● WHAT YOU NEED TO DO
Report every line of the records below that contains the word "collected".

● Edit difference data
%%

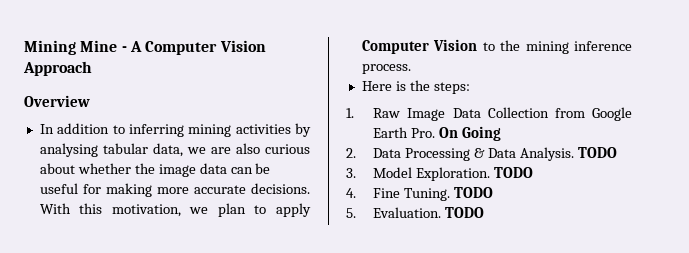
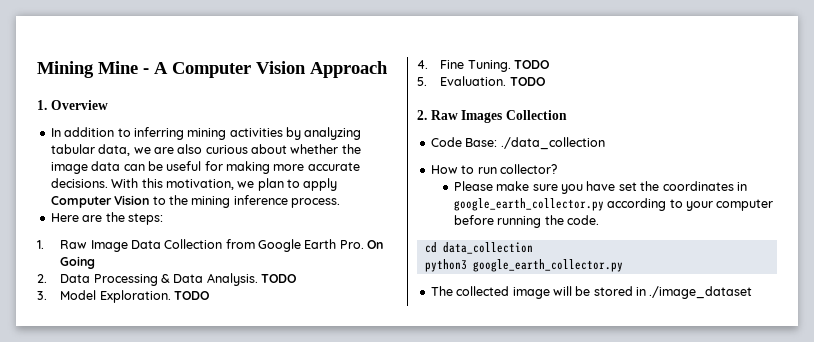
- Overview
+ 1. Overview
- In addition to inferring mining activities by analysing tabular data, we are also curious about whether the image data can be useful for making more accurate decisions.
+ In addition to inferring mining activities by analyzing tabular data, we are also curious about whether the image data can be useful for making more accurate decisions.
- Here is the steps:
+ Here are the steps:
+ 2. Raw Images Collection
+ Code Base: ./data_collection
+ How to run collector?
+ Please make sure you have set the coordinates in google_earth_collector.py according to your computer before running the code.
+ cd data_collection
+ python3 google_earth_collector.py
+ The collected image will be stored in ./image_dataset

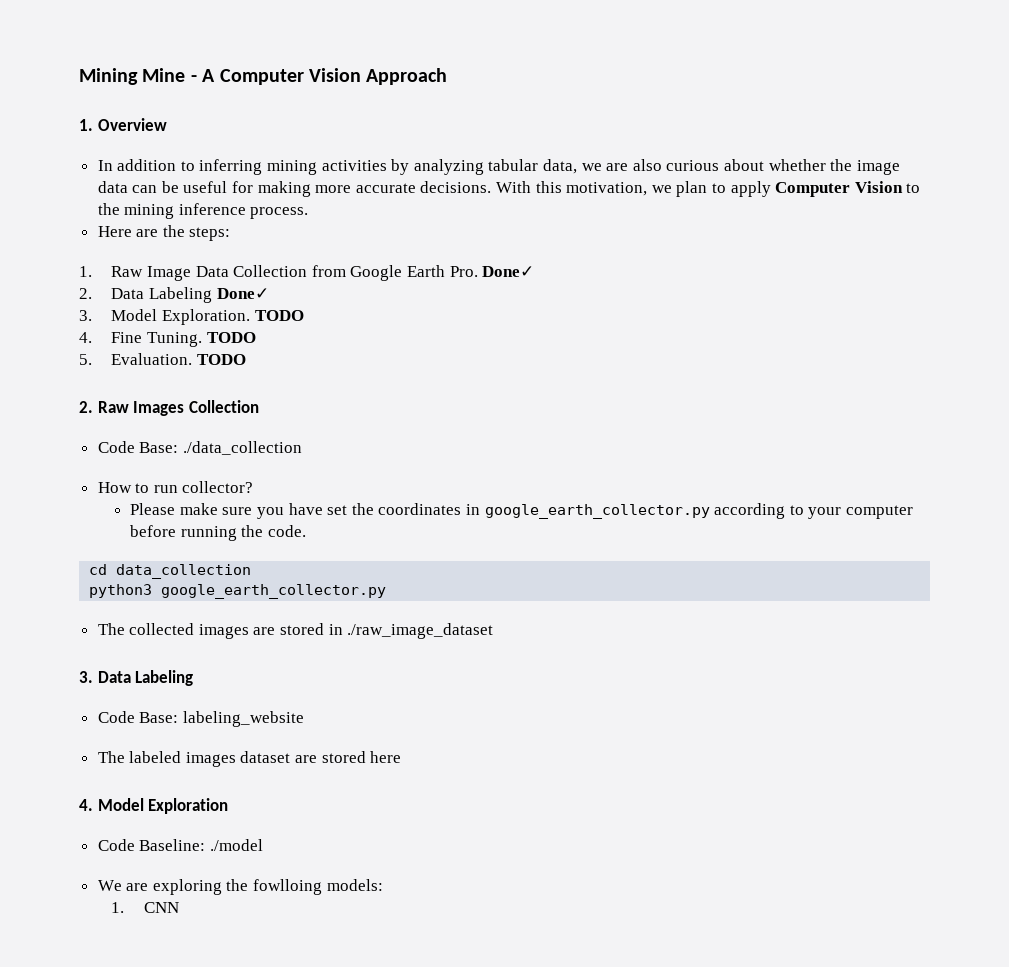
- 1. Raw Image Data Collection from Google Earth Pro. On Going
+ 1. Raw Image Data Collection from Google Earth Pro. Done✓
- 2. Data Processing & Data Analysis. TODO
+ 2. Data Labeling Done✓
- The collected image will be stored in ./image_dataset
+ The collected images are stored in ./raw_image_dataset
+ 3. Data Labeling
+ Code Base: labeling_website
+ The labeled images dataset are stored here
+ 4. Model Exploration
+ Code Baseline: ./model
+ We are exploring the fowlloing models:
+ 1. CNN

%%
%%

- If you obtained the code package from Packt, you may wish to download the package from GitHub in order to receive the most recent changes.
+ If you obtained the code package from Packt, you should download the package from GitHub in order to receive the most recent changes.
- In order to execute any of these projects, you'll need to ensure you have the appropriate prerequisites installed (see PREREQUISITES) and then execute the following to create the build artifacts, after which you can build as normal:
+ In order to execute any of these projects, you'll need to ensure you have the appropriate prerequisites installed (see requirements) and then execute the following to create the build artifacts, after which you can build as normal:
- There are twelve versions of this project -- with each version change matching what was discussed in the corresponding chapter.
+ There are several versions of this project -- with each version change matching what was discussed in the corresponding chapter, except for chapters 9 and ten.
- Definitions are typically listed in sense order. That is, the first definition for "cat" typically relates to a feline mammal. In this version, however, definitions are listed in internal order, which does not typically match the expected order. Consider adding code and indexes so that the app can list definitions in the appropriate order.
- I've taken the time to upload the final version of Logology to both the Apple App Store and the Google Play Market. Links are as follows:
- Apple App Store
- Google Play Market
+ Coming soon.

%%

● WRITTEN ANSWER
+ The collected image will be stored in ./image_dataset
- The collected image will be stored in ./image_dataset
+ The collected images are stored in ./raw_image_dataset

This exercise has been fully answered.